The activities of Component 3 (flexible fund) are not yet defined as the intention is to retain flexibility so as to capitalise on significant windows of reform opportunity within GoN by scaling-up technical assistance or capacity building support rapidly as required. The requirements for financial monitoring and reporting arrangements specific to Component 3 cannot therefore be identified here. However, they will be determined by the governance arrangements for the component (detailed in the subsequent section of the Business Case), and will be required to apply the same level of scrutiny and oversight as expected from the contracted service provider.

Use of funds for the intended purpose

Given the direct implementation by a contracted service provider and the monitoring arrangements outlined above, the fiduciary and fraud risks of this intervention are judged to be low. This is based on several key assumptions.

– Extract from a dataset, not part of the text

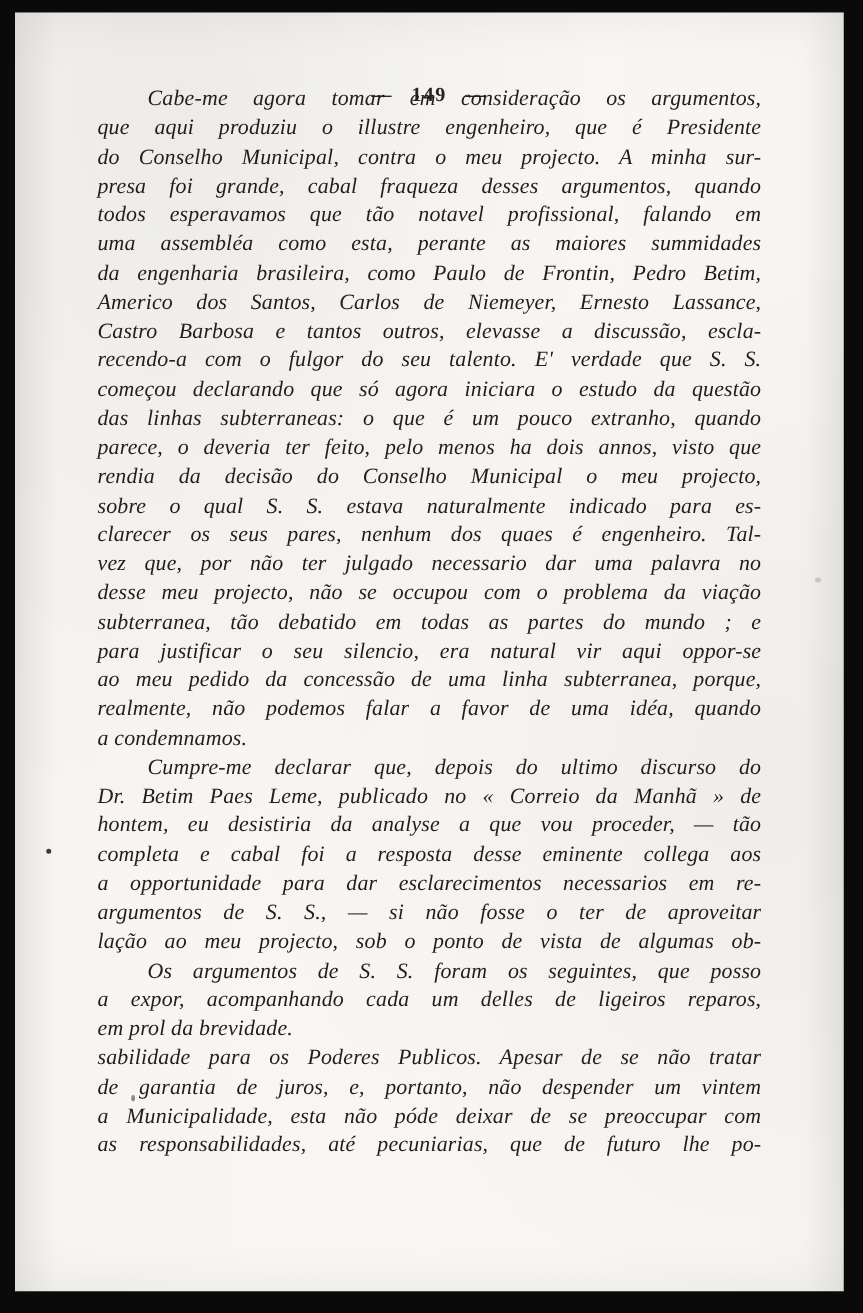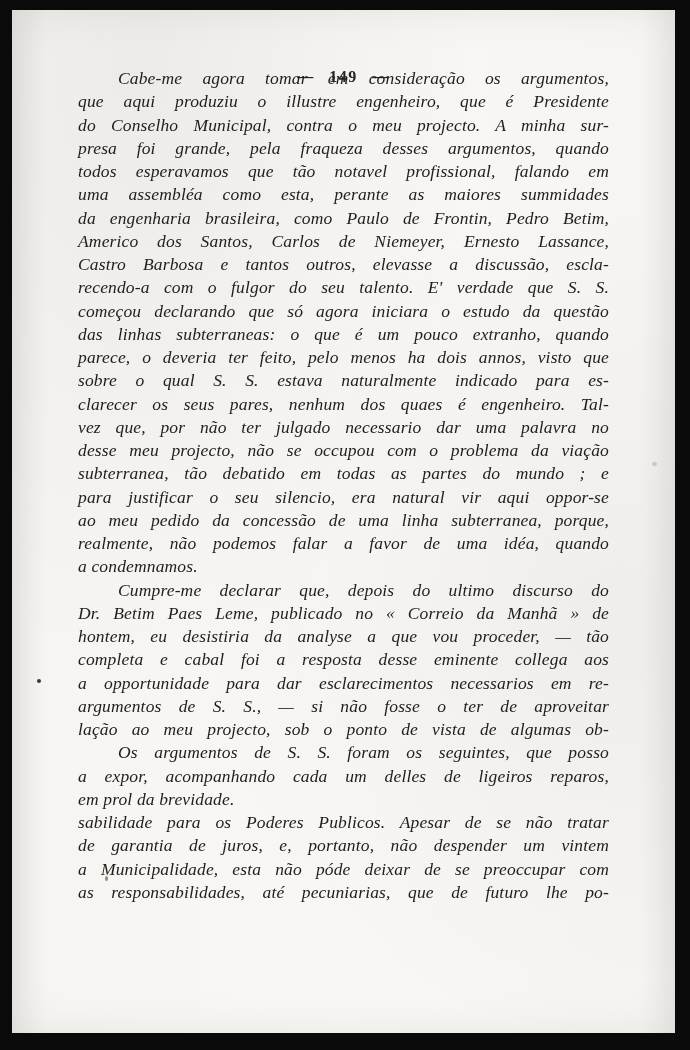"presa foi grande, pela fraqueza" div.line { text: pela -> cabal }
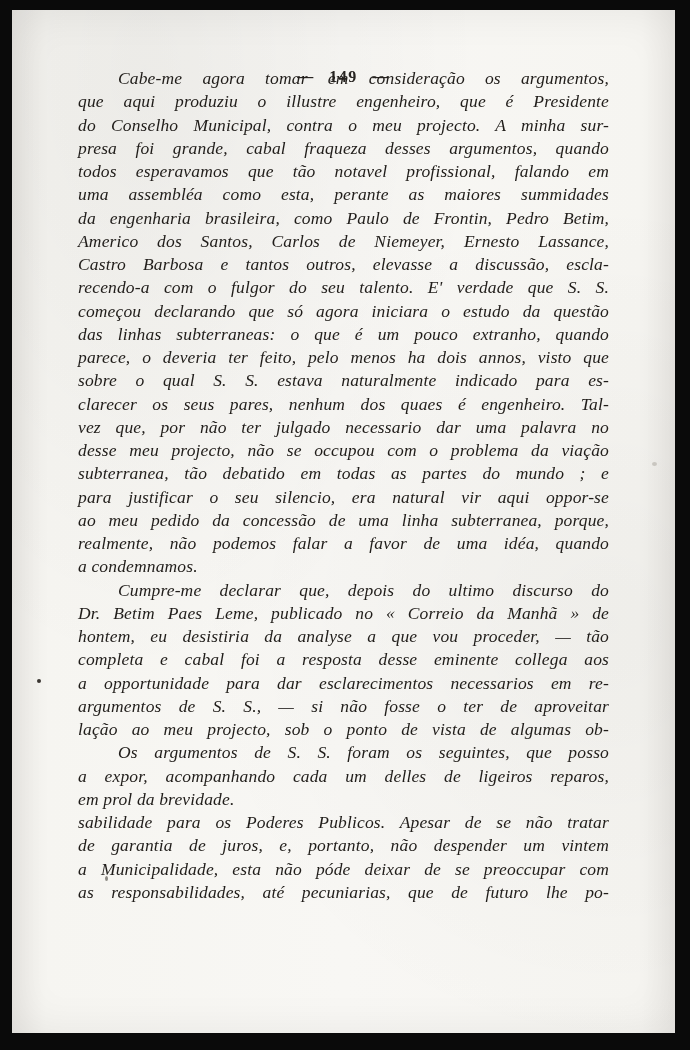"rendia da decisão do Conselho" div.line { html: none -> <div>rendia da decisão do Conselho Municipal o meu projecto,</div> }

An assessment of these will be built into the contracting process and they will be reported on and monitored over the lifetime of the programme.

That the contracted service provider has appropriate financial management structures in place (e.g. internal control policy; adequate accounting and reporting standards)

That the contracted service provider follows transparent procurement practices in identifying and securing consultancy services (both national and international)

That the contracted service provider has appropriate counter fraud policies/processes in place (i.e. counter fraud and whistle blowing strategy; fraud reporting processes)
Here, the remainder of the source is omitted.